• Required work
Once you find the line containing "discount: 15.00 -> none" in the data below, copy it and each following line exactly, up to and including the line containing "total: 1478.53 -> 1494.61", and nothing else.

• Material provided
-- Opening Marker --

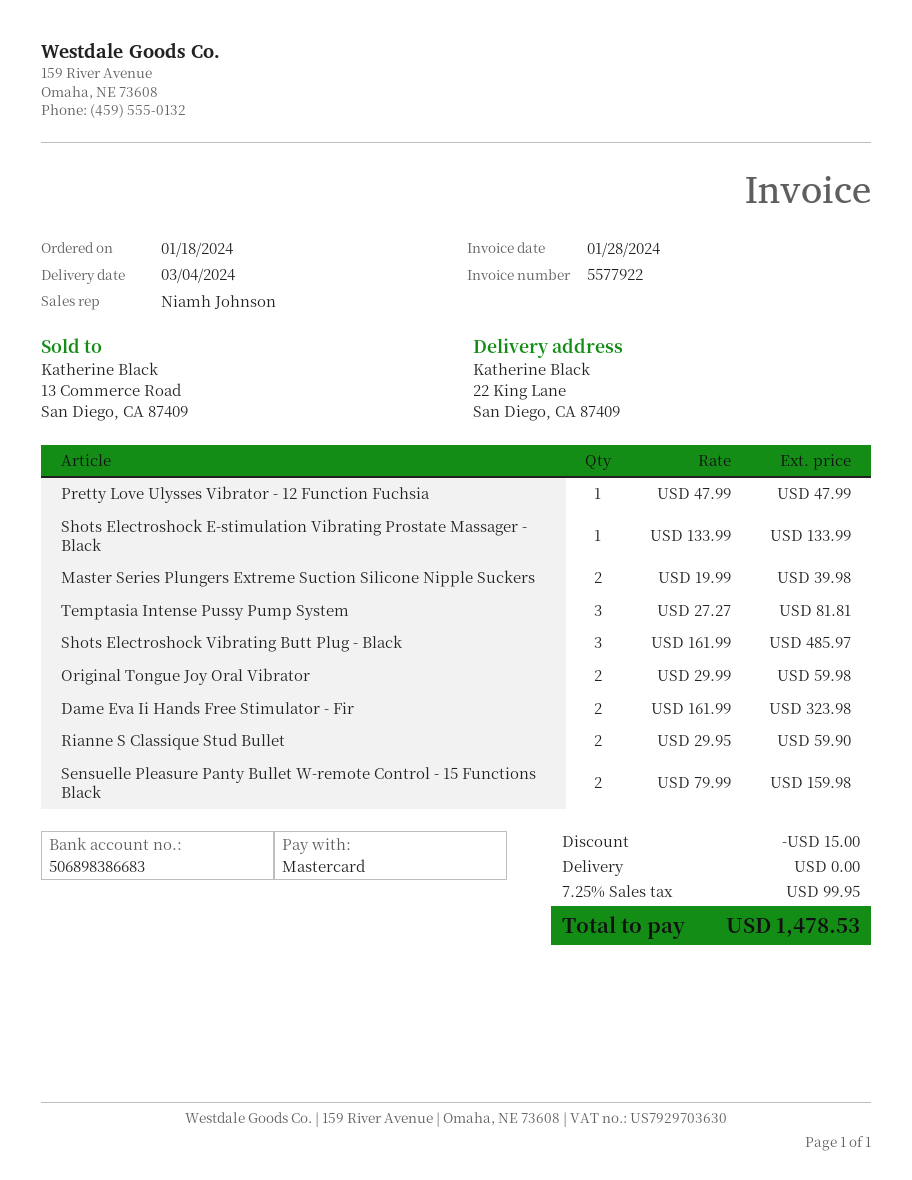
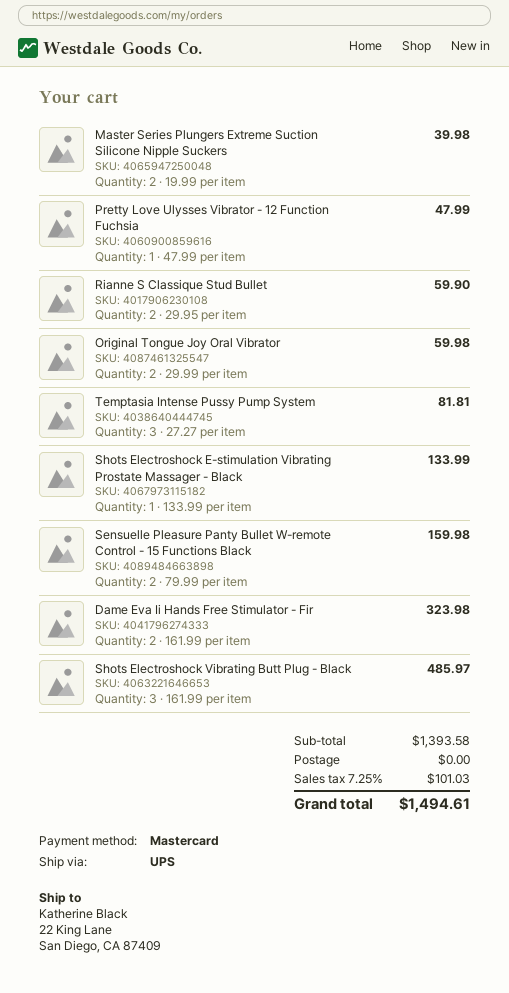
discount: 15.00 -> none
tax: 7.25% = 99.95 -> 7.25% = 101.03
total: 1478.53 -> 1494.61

-- Closing Marker --
-- Opening Marker --

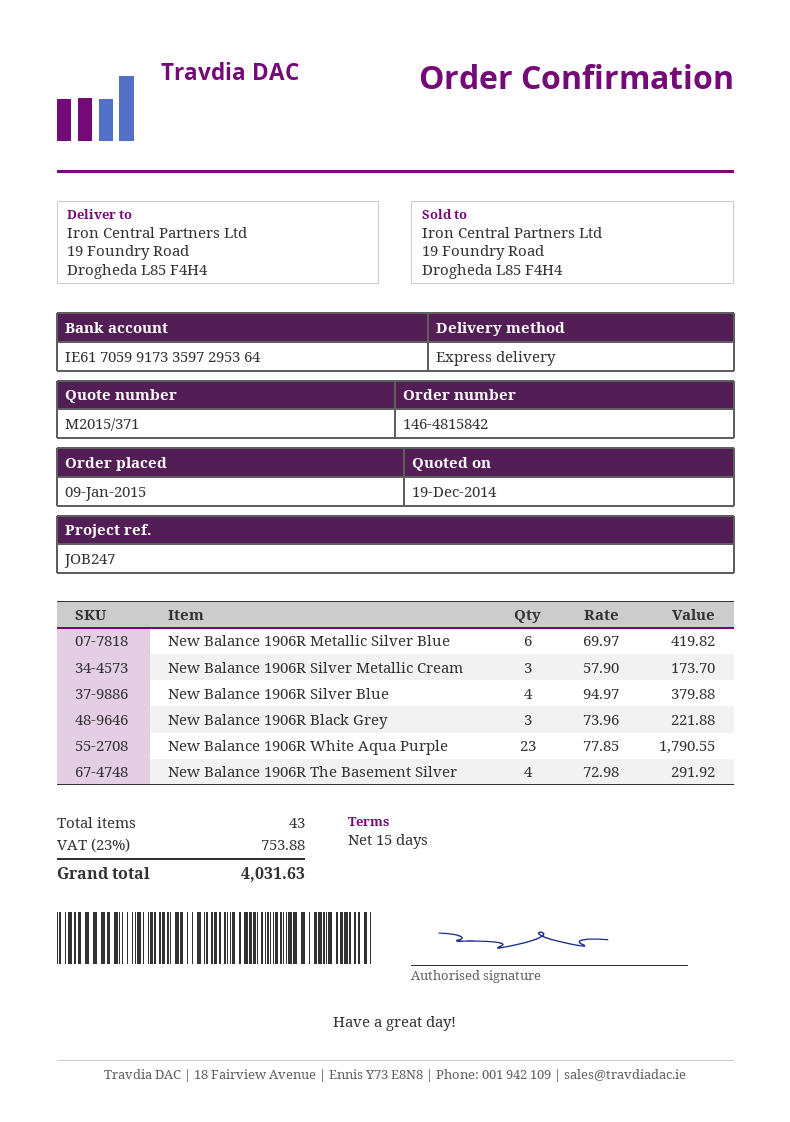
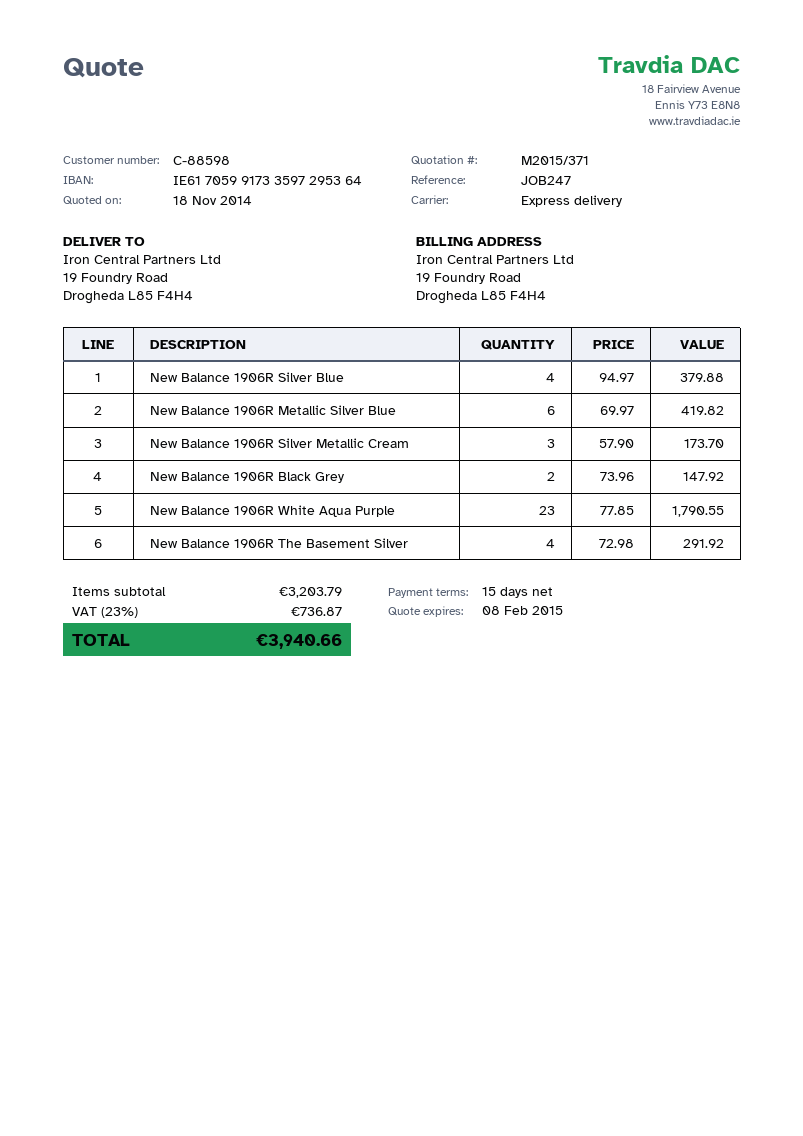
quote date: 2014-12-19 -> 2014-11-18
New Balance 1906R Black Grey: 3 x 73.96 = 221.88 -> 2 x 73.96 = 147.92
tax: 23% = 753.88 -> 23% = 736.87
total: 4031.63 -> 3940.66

-- Closing Marker --

• Output for this task
discount: 15.00 -> none
tax: 7.25% = 99.95 -> 7.25% = 101.03
total: 1478.53 -> 1494.61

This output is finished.